• The task: A verbatim copy of the full data, with no pictures, is the expected answer.

• Web page edit records:
--------------------

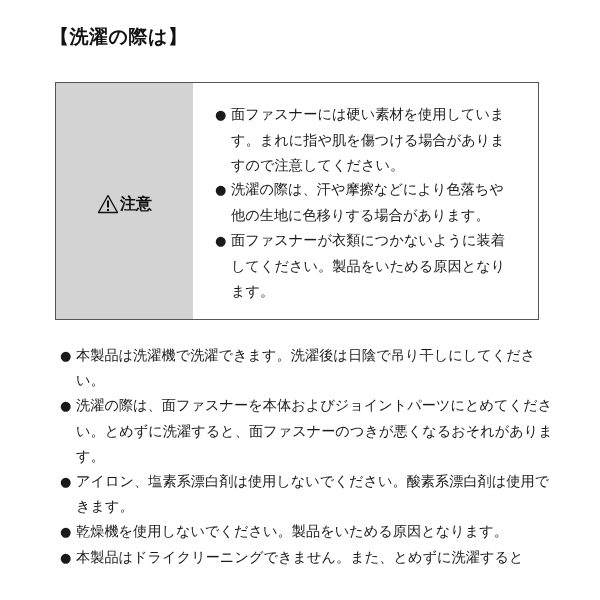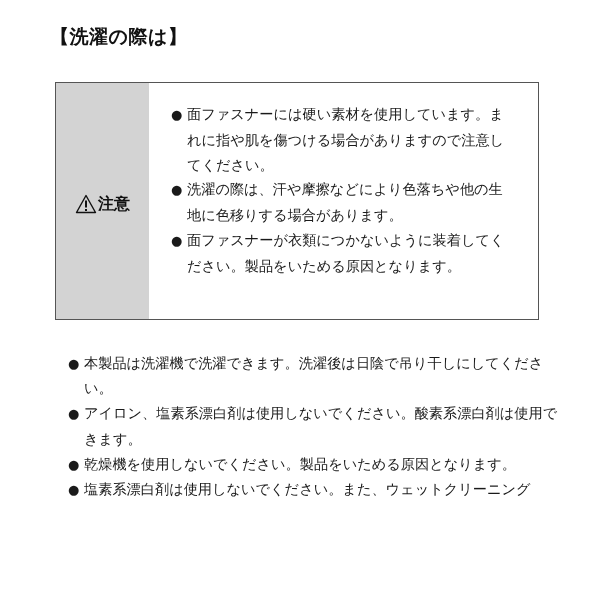"注意" .caution-label-col { width: 93px -> 137px }
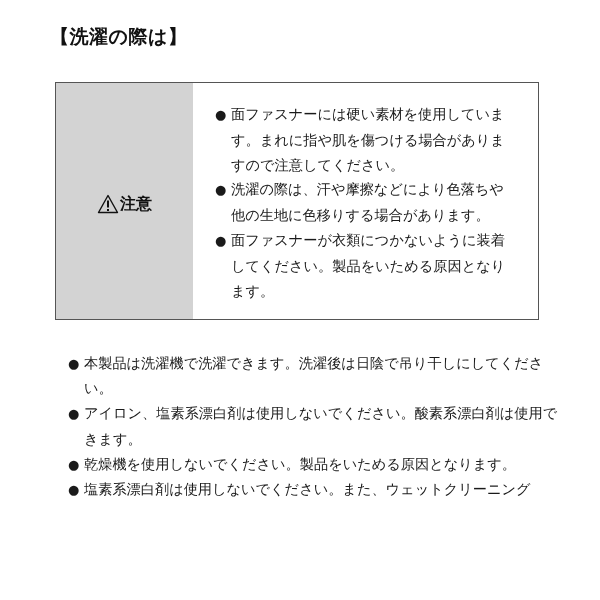"● 本製品は洗濯機で洗濯できます。洗濯後は日陰で吊り干しにしてください。" .care-list { margin: 16px -> 8px }
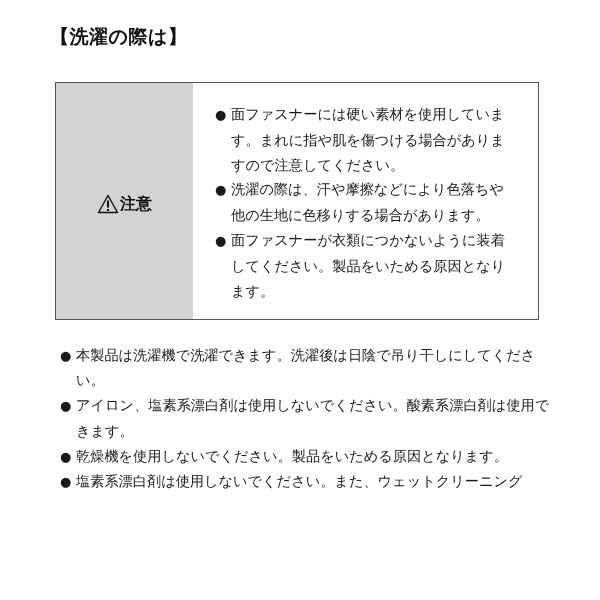"● 洗濯の際は、面ファスナーを本体およびジョイントパーツにとめてください。とめずに洗濯すると、面ファスナーのつきが悪くなるおそれがあります。" li { html: none -> <li><span>●</span><span>洗濯の際は、面ファスナーを本体およびジョイントパーツにとめてください。とめずに洗濯すると、面ファスナーのつきが悪くなるおそれがあります。</span></li> }
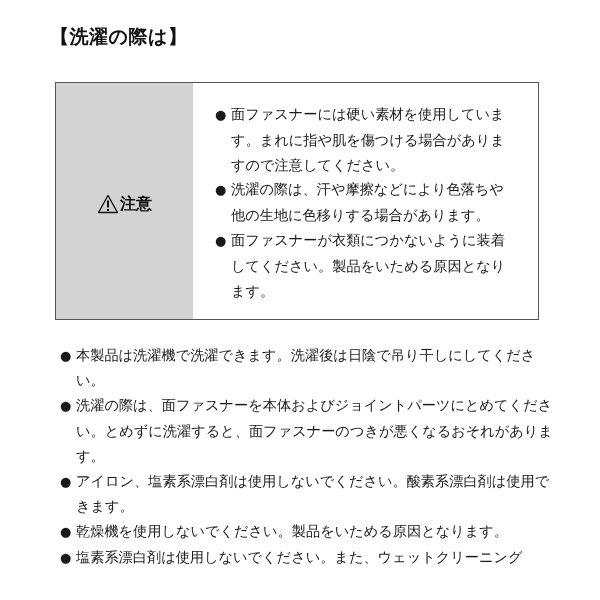"塩素系漂白剤は使用しないでください。また、ウェットクリーニング" span { text: 塩素系漂白剤は使用しないでください。また、ウェットクリーニング -> 本製品はドライクリーニングできません。また、とめずに洗濯すると }
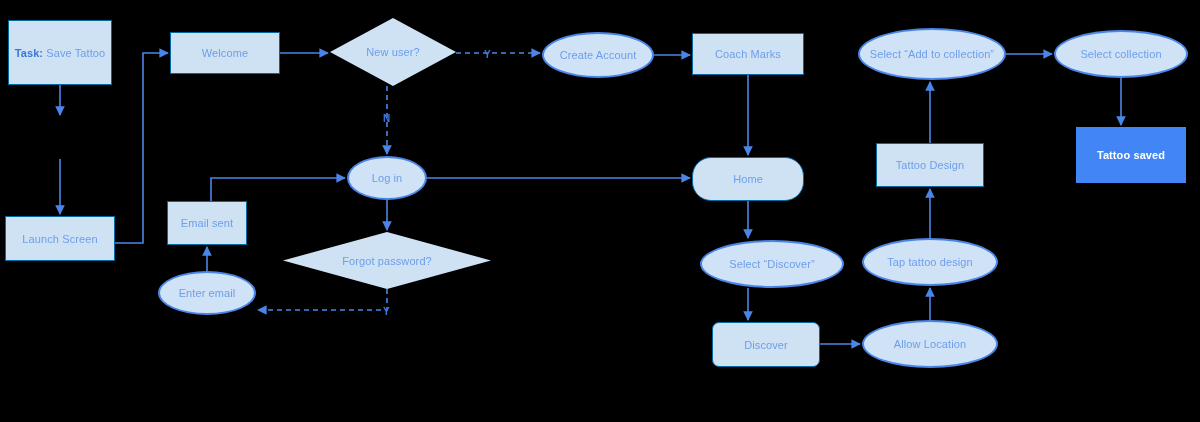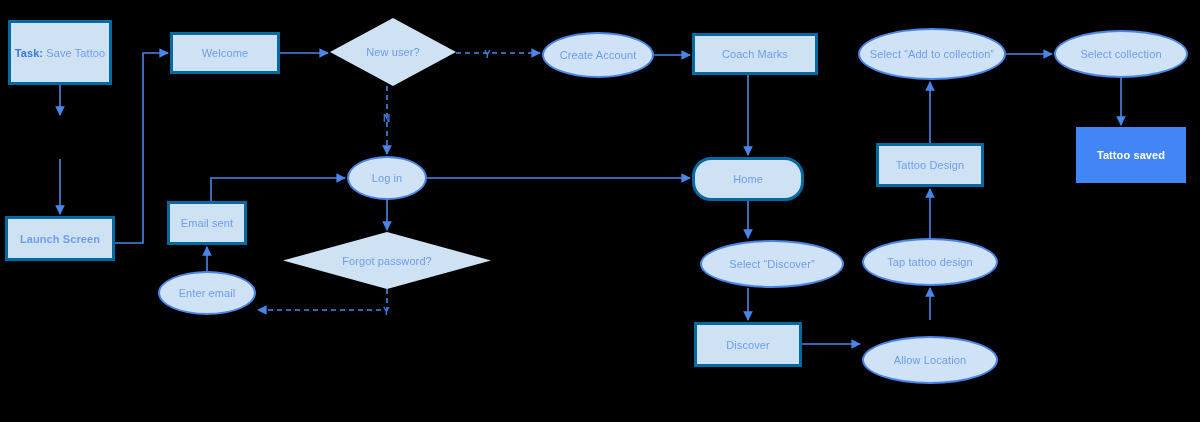"Task: Save Tattoo" .node.box { border: 3px solid #0369a1 -> 1px solid #0369a1 }
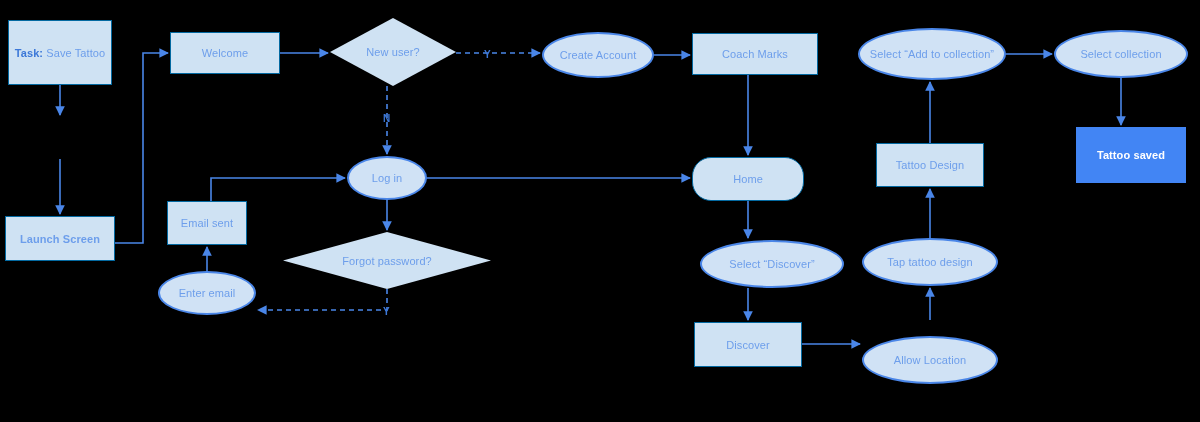"Coach Marks" div.node { width: 126px -> 112px }
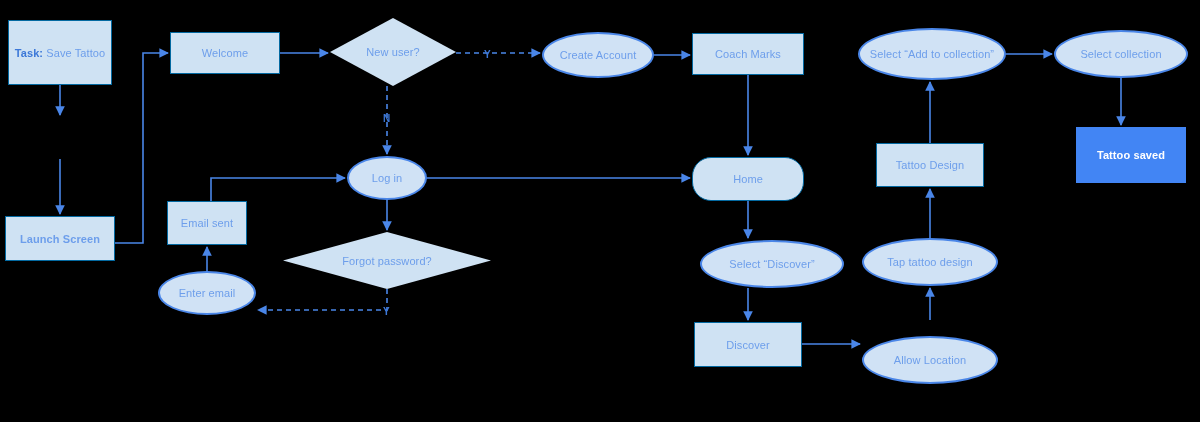"Launch Screen" div.node { font-weight: bold -> none }
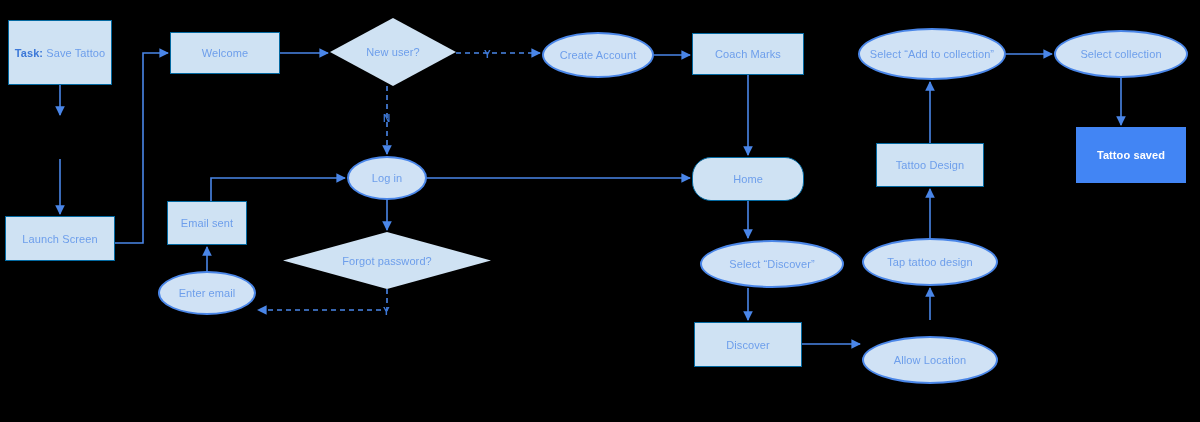"Discover" div.node { border-radius: none -> 7px; left: 694px -> 712px }
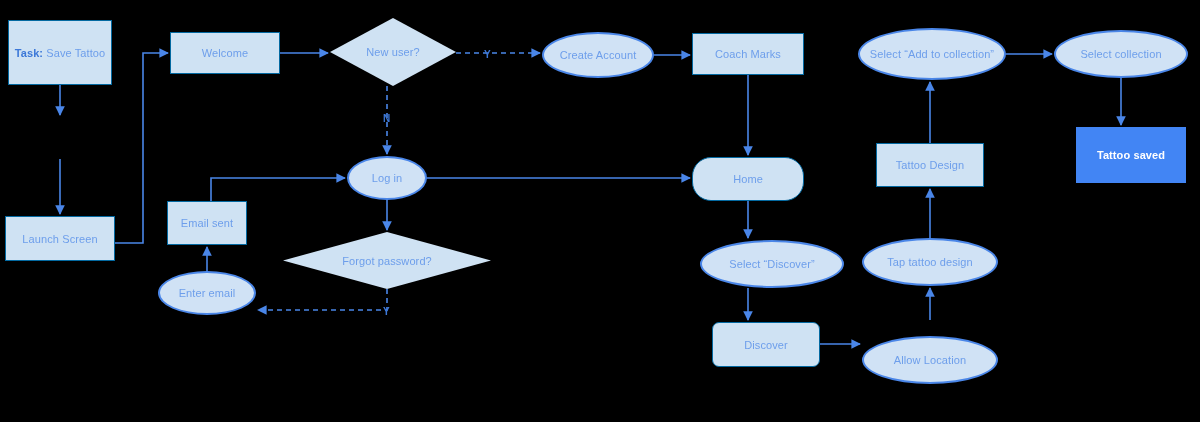"Allow Location" div.node { top: 336px -> 320px }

--------------------

• Solution for this problem:
"注意" .caution-label-col { width: 93px -> 137px }
"● 本製品は洗濯機で洗濯できます。洗濯後は日陰で吊り干しにしてください。" .care-list { margin: 16px -> 8px }
"● 洗濯の際は、面ファスナーを本体およびジョイントパーツにとめてください。とめずに洗濯すると、面ファスナーのつきが悪くなるおそれがあります。" li { html: none -> <li><span>●</span><span>洗濯の際は、面ファスナーを本体およびジョイントパーツにとめてください。とめずに洗濯すると、面ファスナーのつきが悪くなるおそれがあります。</span></li> }
"塩素系漂白剤は使用しないでください。また、ウェットクリーニング" span { text: 塩素系漂白剤は使用しないでください。また、ウェットクリーニング -> 本製品はドライクリーニングできません。また、とめずに洗濯すると }
"Task: Save Tattoo" .node.box { border: 3px solid #0369a1 -> 1px solid #0369a1 }
"Coach Marks" div.node { width: 126px -> 112px }
"Launch Screen" div.node { font-weight: bold -> none }
"Discover" div.node { border-radius: none -> 7px; left: 694px -> 712px }
"Allow Location" div.node { top: 336px -> 320px }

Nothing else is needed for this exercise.